León Trahtemberg
Correo, 21 de noviembre del 2025
En un momento histórico en que la inteligencia artificial promete respuestas inmediatas, es fundamental reivindicar la inteligencia práctica: aquella que se construye desde la acción directa, el cuerpo y los materiales. Este tipo de pensamiento nace cuando se prueba, se falla, se reajusta y se avanza, generando comprensiones que no surgen de la teoría, sino de la experiencia encarnada. Cuando un niño arma un puente, cocina una receta o conecta un circuito sencillo, está haciendo mucho más que jugar: está formulando hipótesis, detectando errores, reinterpretando lo que sabe y aprendiendo a pensar en diálogo con la realidad. En un entorno saturado de texto, pantallas y abstracción, estas experiencias recuerdan que el conocimiento profundo requiere sentir, manipular y transformar.

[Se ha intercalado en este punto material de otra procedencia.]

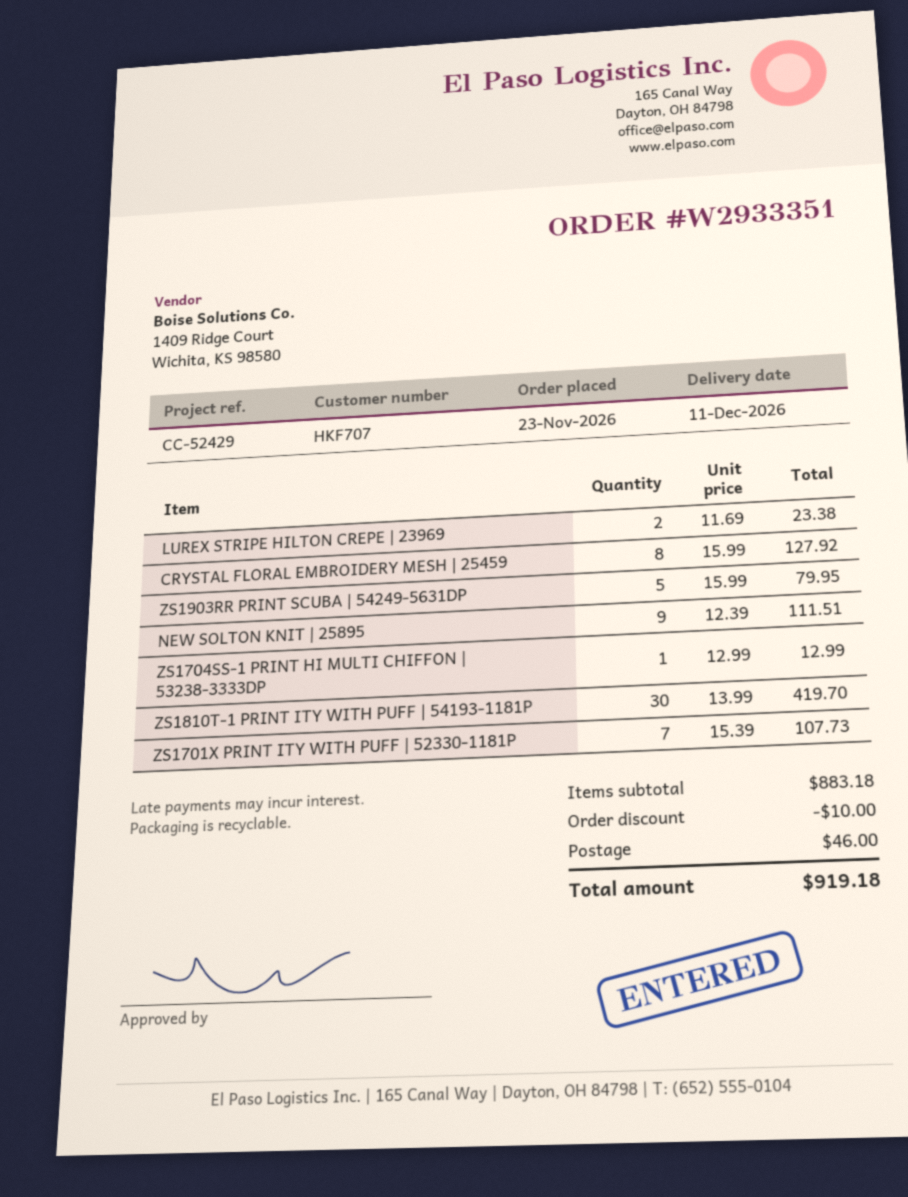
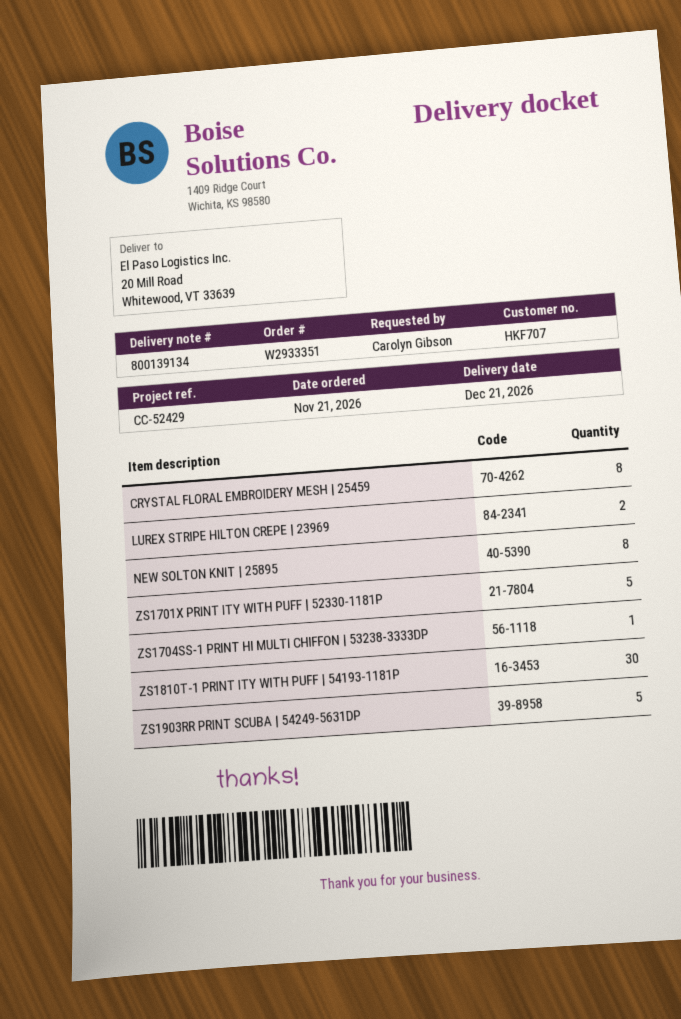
order date: 2026-11-23 -> 2026-11-21
delivery date: 2026-12-11 -> 2026-12-21
NEW SOLTON KNIT | 25895: 9 -> 8
ZS1701X PRINT ITY WITH PUFF | 52330-1181P: 7 -> 5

Aprender a montar bicicleta, tejer, bordar, cocinar, reparar un objeto o cuidar una planta desarrolla una sensibilidad que ningún algoritmo puede reproducir. Aparecen la paciencia, la precisión, la capacidad de leer señales del entorno y la intuición que se afina con cada intento. Este tipo de inteligencia enseña a convivir con la incertidumbre sin paralizarse, a valorar los procesos tanto como los resultados y a descubrir que el error puede ser una fuente privilegiada de comprensión.
No se trata de contraponer inteligencia práctica y teórica, sino de integrarlas. La creatividad y la innovación emergen cuando las ideas se contrastan con el mundo real. Los colegios necesitan recuperar talleres, laboratorios y proyectos tangibles. Pensar con las manos es una forma esencial de entender y transformar el mundo.